La segnalazione della madre
Secondo quanto ricostruito dal quotidiano, sarebbe stata proprio la madre dell'uomo, una donna di 80 anni, nel settembre del 2018, a segnalare il figlio al comando militare perché gli venissero revocate le agevolazioni di cui avrebbe potuto godere se le fosse stato vicino realmente nei momenti di difficoltà. In caso l'uomo avesse davvero assistito la madre, infatti, avrebbe potuto avvalersi della legge n.104/1992, che prevede permessi retribuiti finalizzati, appunto, all'assistenza di un parente con un disabilità in situazione di gravità.
La denuncia per truffa
Così, la procura militare di Verona avrebbe deciso di denunciare per truffa il maresciallo capo della Marina Militare, imbarcato su Nave Libeccio di stanza a La Spezia. L'anziana madre dell'uomo, infatti, nella sua segnalazione, avrebbe lamentato il fatto che il figlio, da almeno un anno, non si presentava più da lei, né le prestava l'assistenza necessaria, nonostante la donna si trovasse in precarie condizioni di salute.
Le indagini
Le indagini, che sono state coordinate dal pubblico ministero Luca Sergio, avrebbero accertato che, effettivamente, l'uomo da anni chiedeva e disponeva dei permessi pagati previsti dalla legge (che, appunto, consente di assentarsi per tre giorni al mese per assistere un parente malato), ma che dal 2017, dalla madre 80enne non andava più, né le prestava alcun tipo di aiuto o assistenza richiesta.
L'ingiusto profitto
Secondo quanto ricostruito dalle indagini, l'uomo avrebbe usufruito illegalmente di 25 giorni di permesso, "procurandosi così un ingiusto profitto, corrispondente a 2.718,82 euro, con pari danno dell'amminsitrazione militare".
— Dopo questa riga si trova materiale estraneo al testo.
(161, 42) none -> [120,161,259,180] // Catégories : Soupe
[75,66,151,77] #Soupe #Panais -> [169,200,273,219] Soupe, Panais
All'udienza preliminare, davanti al giudice per le indagini preliminari, presso il tribunale Militare di Verona, l'imputato avrebbe optato per il rito alternativo, chiedendo la "messa alla prova". Dovrà, perciò, svolgere gratuitamente un lavoro socialmente utile per cinque mesi, oltre a dover provvedere all'integrale risarcimento del danno all'amministrazione militare.